Monsieur le président, monsieur le ministre, mes chers collègues, comme la fiscalité nationale, la fiscalité locale constitue certes un enjeu pragmatique – les moyens dont on dispose pour agir –, mais également un enjeu démocratique, puisque le citoyen doit pouvoir juger les élus en fonction de leur gestion des deniers publics. Or, de ce point de vue, eu égard au manque de lisibilité de la fiscalité locale, il y a de quoi s’inquiéter !
En tant que sénateur, je me réjouis que nous puissions avoir ce débat. J’en remercie le groupe RDSE, et spécialement son président, Jacques Mézard. Nous écologistes, nous aimons envisager le Sénat comme la « future chambre des régions ». Aussi, je crois que notre assemblée est l’endroit idéal pour soulever cette question, particulièrement en amont de notre réflexion sur la réforme des collectivités territoriales.
Le rapport d’information de notre collègue Charles Guené, fait au nom de la mission commune d’information sur la taxe professionnelle, présidée en son temps par Anne-Marie Escoffier, qui est depuis entrée au Gouvernement et à laquelle je tiens à rendre hommage, établit un remarquable tableau de la situation et des conséquences de la réforme de la taxe professionnelle.
Il est un point sur lequel nous serons probablement tous d’accord, c’est que la taxe professionnelle n’était pas un impôt satisfaisant. Cette taxe donnait en réalité lieu à de nombreuses exonérations, permanentes ou temporaires, son assiette était à revoir puisqu’elle reposait sur une valeur locative obsolète des immeubles et terrains et elle pénalisait l’investissement des entreprises. On avait même parlé de « taxe imbécile »… Enfin, elle coûtait très cher aux finances de l’État dans la mesure où la puissance publique se substituait bien souvent aux entreprises, grâce à des compensations et dégrèvements, pour devenir, au final, le premier contribuable à la taxe professionnelle.
Ces dérives ont profondément remis en cause le principe constitutionnel selon lequel les « ressources propres des collectivités territoriales représentent, pour chaque catégorie de collectivités, une part déterminante de l’ensemble de leurs ressources ». Nous pouvons en effet déplorer que l’autonomie financière des collectivités ait radicalement diminué depuis l’acte II de la décentralisation.
La fin de la taxe professionnelle était inévitable, mais elle a mis beaucoup de temps, beaucoup trop de temps, à s’opérer, rendant cette taxe encore plus illisible et absurde.

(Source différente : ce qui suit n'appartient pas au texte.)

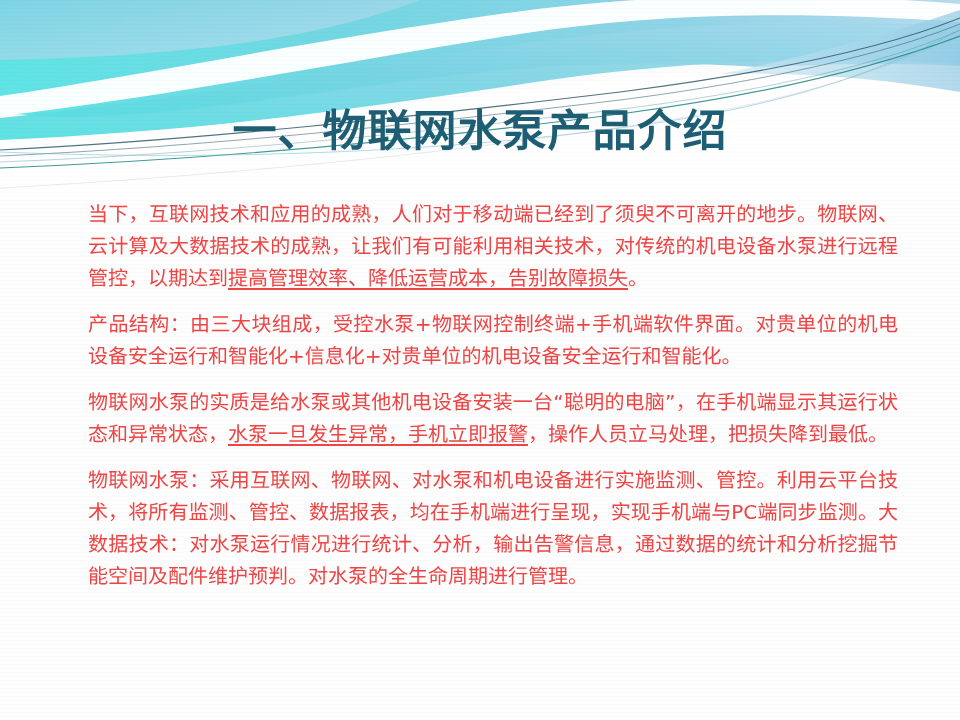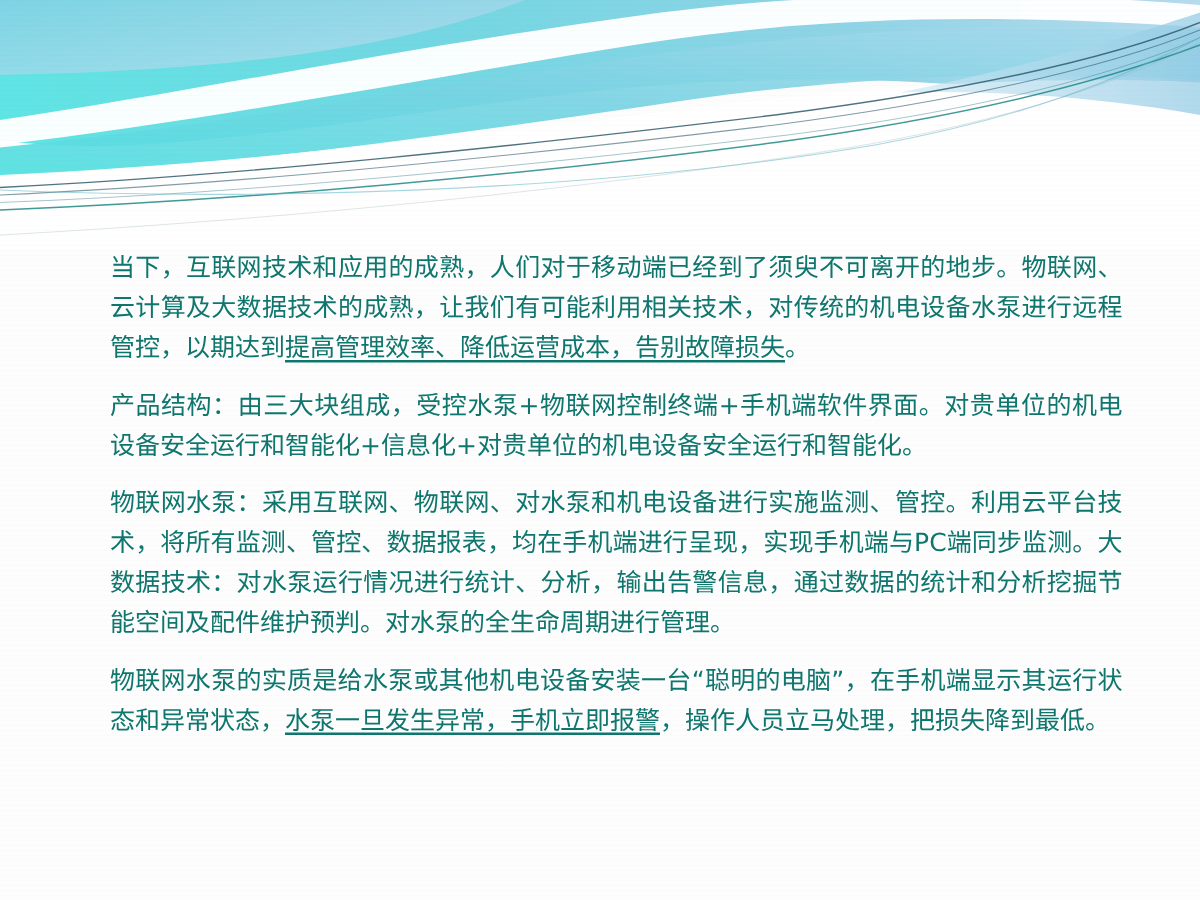"一、物联网水泵产品介绍" div.title-block { html: none -> <div> <h1>一、物联网水泵产品介绍</h1> </div> }
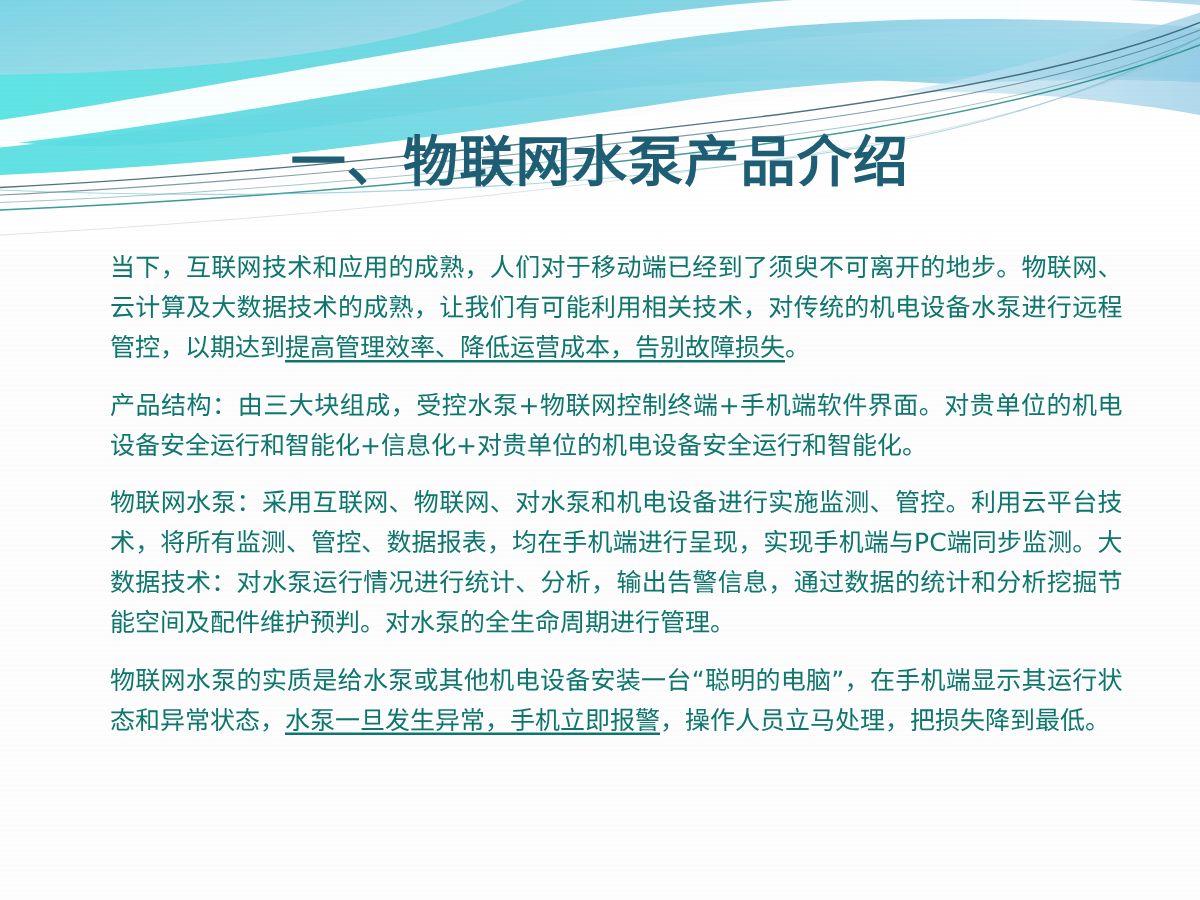"当下，互联网技术和应用的成熟，人们对于移动端已经到了须臾不可离开的地步。物联网、" .para { color: #0f766e -> #ef4444 }
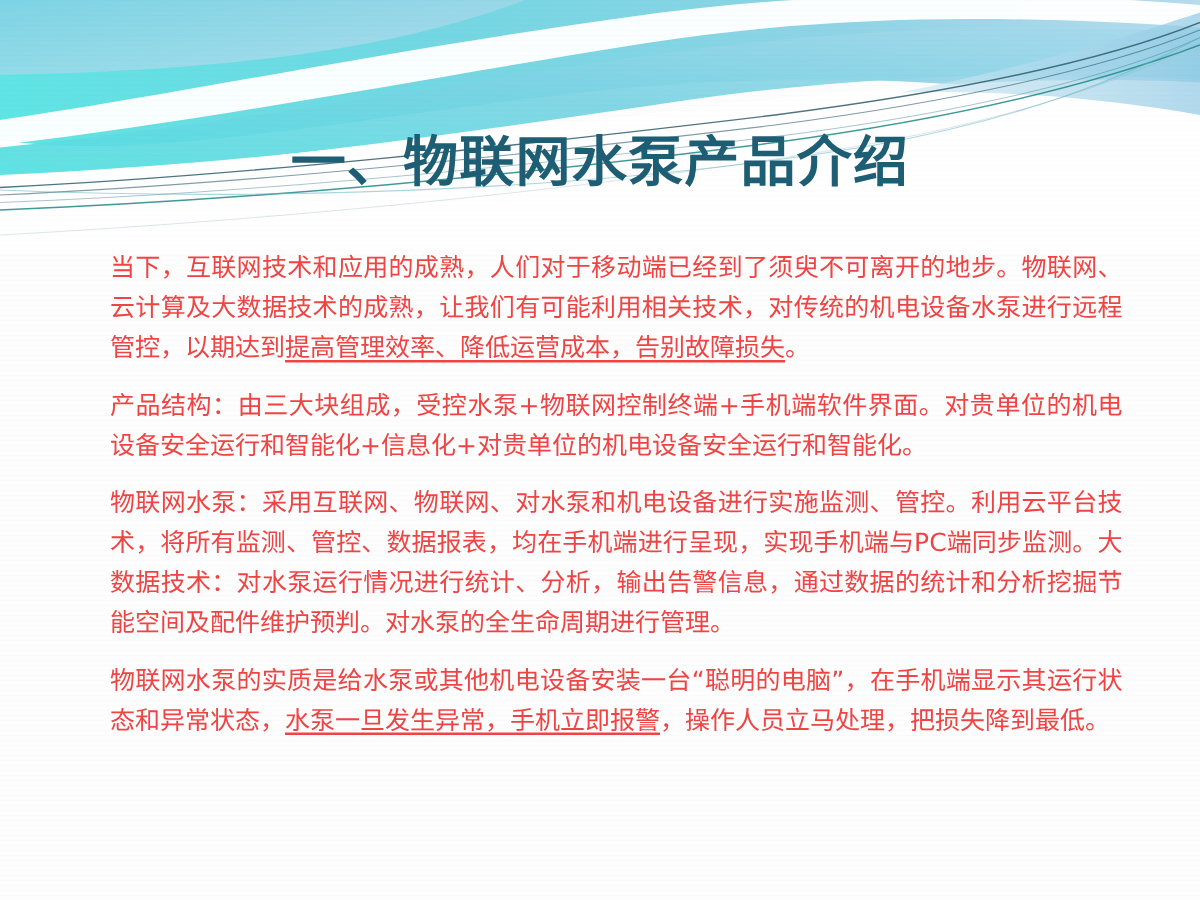"物联网水泵：采用互联网、物联网、对水泵和机电设备进行实施监测、管控。利用云平台技" p.para { order: before "物联网水泵的实质是给水泵或其他机电设备安装一台“聪明的电脑”，在手机端显示其运行" -> after "物联网水泵的实质是给水泵或其他机电设备安装一台“聪明的电脑”，在手机端显示其运行" }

Cependant, sa suppression n’a pas forcément permis d’aller dans le sens d’un meilleur respect des principes de la décentralisation.
La nouvelle contribution économique des territoires, mise en place, sinon dans la précipitation, à tout le moins très rapidement, est assez opaque et accroît encore davantage la perte d’autonomie fiscale des territoires.
Tandis que les collectivités prennent en charge le quotidien des Français, l’aménagement du territoire, les transports, les dépenses de la solidarité, l’accompagnement économique des territoires, la formation professionnelle et, de plus en plus, les politiques culturelles, sanitaires, etc., elles continuent de vivre avec des budgets étriqués, dont elles ne maîtrisent quasiment pas les taux ni l’assiette.
Les collectivités constituent, on le sait, un véritable rempart en faveur de la protection des services publics, elles assurent près de 80 % de l’ensemble des investissements publics et elles assument toujours plus de compétences en raison du désengagement de l’État. Or la part des recettes fiscales correspondant à des impôts dont les collectivités territoriales votent les taux devient de plus en plus en marginale. Élu régional, je suis en mesure de le constater tous les jours : nous ne contrôlons plus guère de ressources fiscales.
Je vois le président Patriat opiner. Je suis d’autant plus sensible à son approbation qu’il connaît cette question bien mieux que moi !
Par ailleurs, il existe une véritable incohérence dans cette réforme puisqu’elle rompt le lien entre l’implantation d’entreprises et les collectivités territoriales, notamment la région, pourtant chef de file en matière économique.
Cette réforme a d’ailleurs eu des conséquences néfastes sur la situation économique de nombreuses entreprises, notamment les plus petites, qui doivent, au titre de la cotisation foncière minimale des entreprises, acquitter des sommes trop lourdes pour elles.
La CFE ayant été particulièrement mal pensée, les collectivités locales qui ont voté une augmentation de la cotisation minimale n’ont pas eu les moyens de calculer les conséquences financières de leur décision pour les assujettis.